Empire State beats expectations
A report from the Federal Reserve Bank of New York may have helped the Dow Jones rally; the Empire State Manufacturing Index rose to 12.51 this month, significantly higher than economists' 3.75 forecast. Empire State Manufacturing is a measure of the economic activity in the New York region, and a better-than-expected result suggests that the economy may be stronger than thought.
Still, the figure isn't the most significant in terms of measuring the broader U.S. economy. Although it's a positive sign, investors shouldn't put too much stock in one data point.
Apple's CEO talks up Chinese opportunity
Apple shares were up more than 2% early on Wednesday, following The Wall Street Journal's publication of an interview with CEO Tim Cook. In the interview, Cook talked up Apple's prospects in China, remarking that iPhone sales there have picked up steam and that iOS devices account for 57% of mobile Internet browsing in China.

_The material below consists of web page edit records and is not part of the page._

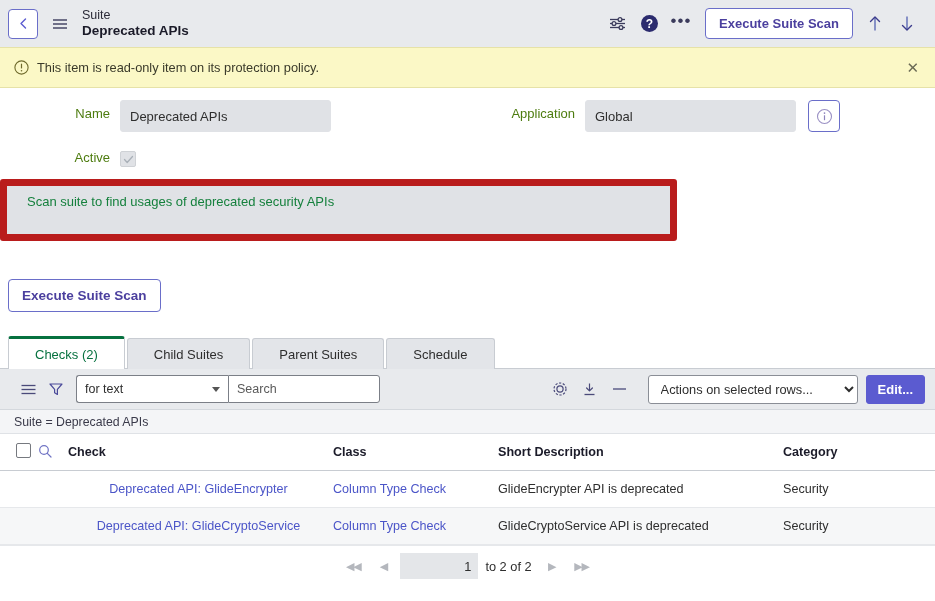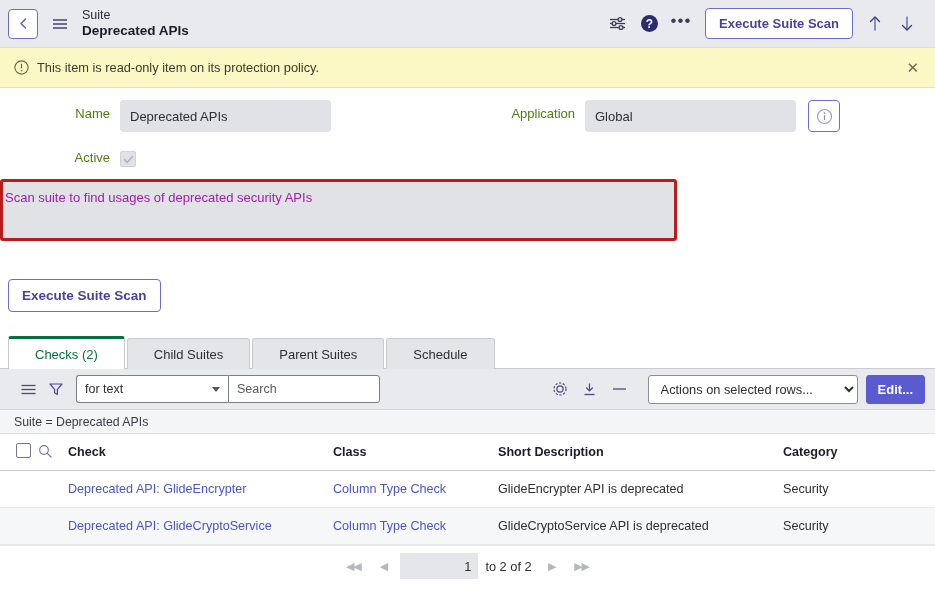--- a/index.html
+++ b/index.html
@@ -170,11 +170,11 @@
     width: 677px;
     height: 62px;
     background: #e0e2e6;
-    border: 3px solid #b91c1c;
+    border: 7px solid #b91c1c;
     border-radius: 3px;
     font-size: 13px;
-    color: #a21caf;
-    padding: 7px 2px;
+    color: #15803d;
+    padding: 7px 20px;
     line-height: 1.35;
   }
 

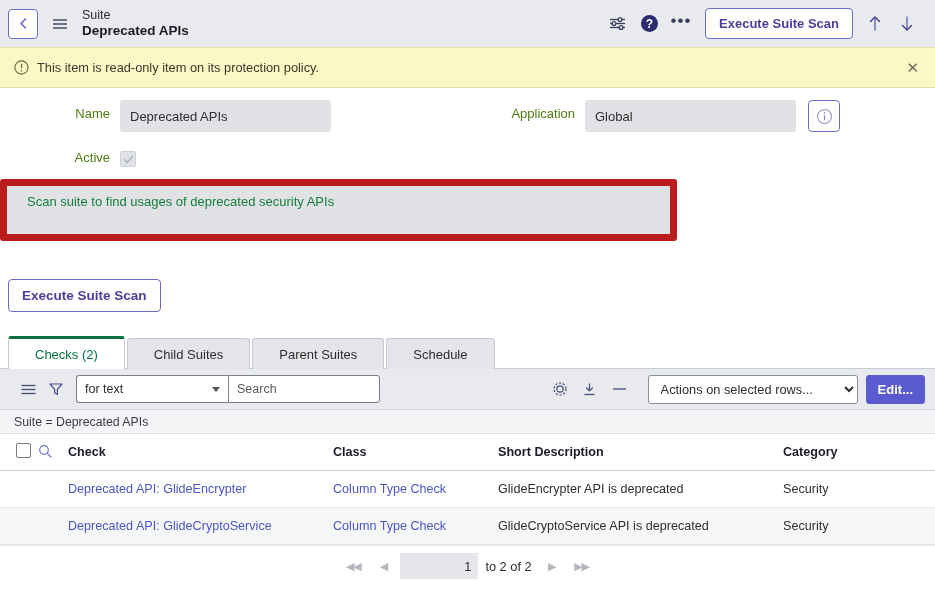--- a/index.html
+++ b/index.html
@@ -353,7 +353,7 @@
   tr.alt td { background: #f6f7f8; }
   .col-chk { width: 38px; padding-left: 16px !important; }
   .col-mag { width: 30px; }
-  .col-check { width: 265px; }
+  .col-check { width: 265px; text-align: center; }
   .col-class { width: 165px; }
   .col-desc  { width: 285px; }
   .col-cat   { width: auto; }

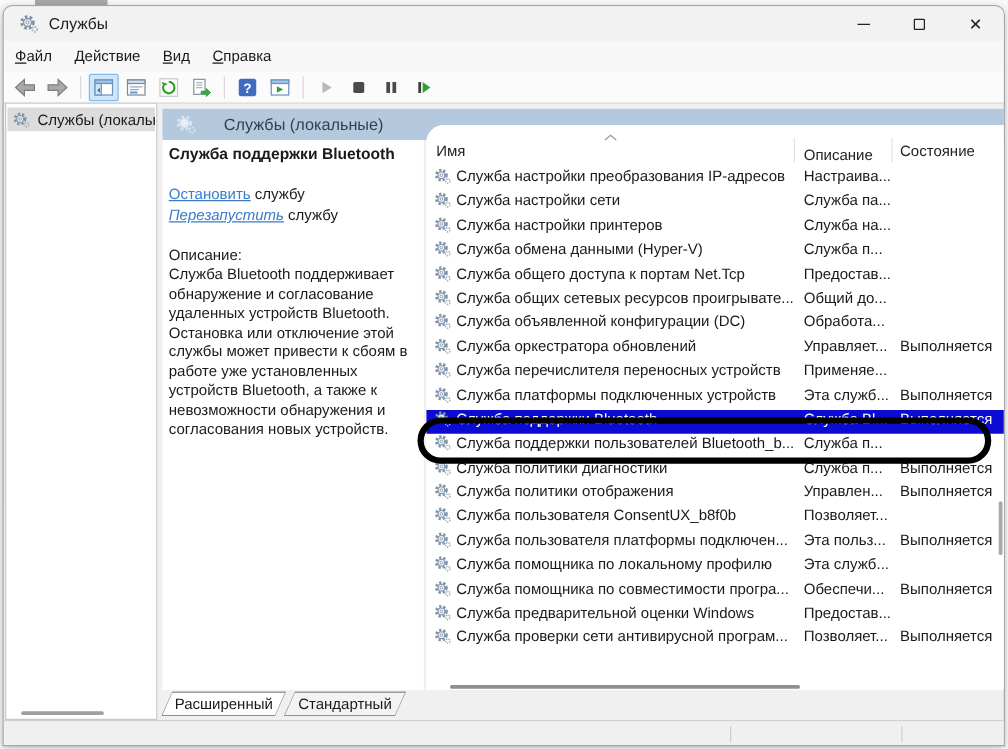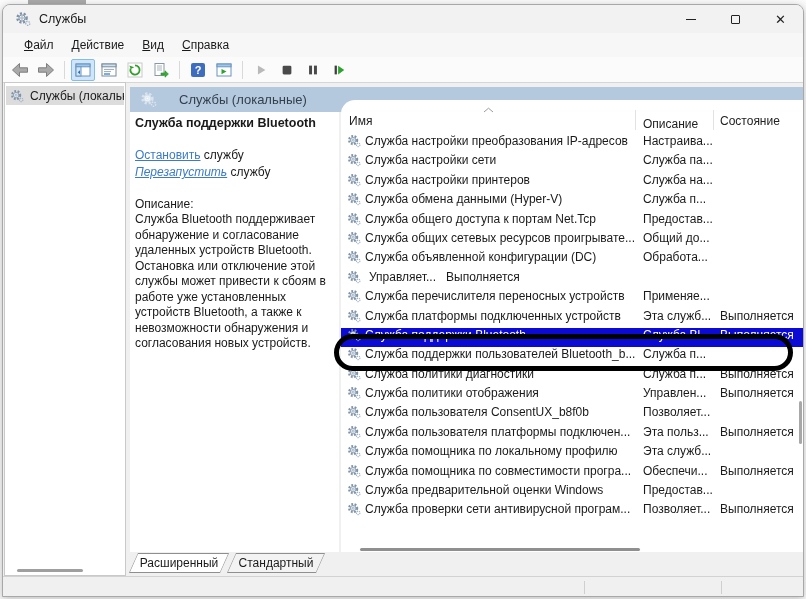--- a/index.html
+++ b/index.html
@@ -23,7 +23,7 @@
   .glyph-close { font-size:13px; line-height:1; }
 
   
-  .menubar { position:absolute; left:0; top:28px; right:0; height:24px; background:#f7f7f7; display:flex; align-items:center; padding-left:12px; }
+  .menubar { position:absolute; left:0; top:28px; right:0; height:24px; background:#f7f7f7; display:flex; align-items:center; padding-left:0; }
   .menu-item { font-size:12px; padding:3px 9px; }
   .menu-item u { text-decoration:underline; }
 

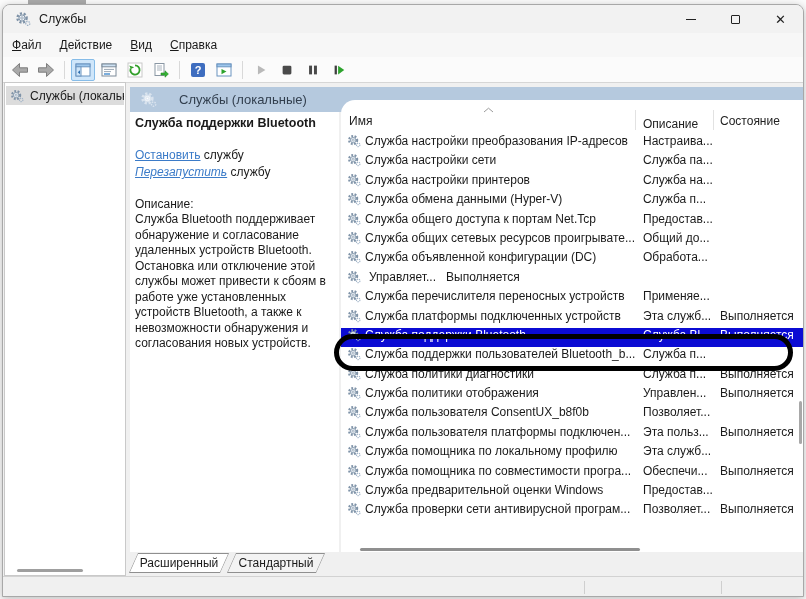--- a/index.html
+++ b/index.html
@@ -343,6 +343,7 @@
                 <circle cx="7" cy="7" r="1.2" fill="#fff" stroke="#7f93a8" stroke-width="0.8"></circle>
                 <circle cx="12.8" cy="12.4" r="2" fill="none" stroke="#9db1c6" stroke-width="1.4" stroke-dasharray="1.3 1"></circle>
               </svg></span>
+            <span class="c-name">Служба оркестратора обновлений</span>
             <span class="c-desc">Управляет...</span>
             <span class="c-status">Выполняется</span>
           </div>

Starting Friday, subscribers to China Mobile, China's largest wireless provider, will be able to purchase Apple's iPhone. The deal with China Mobile could result in millions more iPhones sold in the coming quarters.
Verizon win draws controversy
Verizon shares rose nearly 2% Wednesday following a legal victory that sparked widespread controversy.
If the federal appeals court ruling on "net neutrality" stands, Verizon and other Internet providers will be able to prioritize certain Web traffic, making it difficult (or nearly impossible) to reach certain websites. In the future, Verizon may be able to extract additional revenue from particularly popular websites or charge users based on which websites they visit.
Microsoft defies critics
Microsoft shares, meanwhile, rose 2.4% despite a lack of positive news. In fact, Microsoft's gain was defying its critics -- on Tuesday, Citigroup downgraded Microsoft shares to neutral from buy, citing risks surrounding the next CEO.
If Microsoft names an insider to replace outgoing CEO Steve Ballmer (something that's looking increasingly likely), shares could dip below $30, according to the analysis. Citi reasons that investors are hungry for a change, and a current Microsoft employee might be unwilling or unable to shake the company up as much, or as quickly, as an outsider.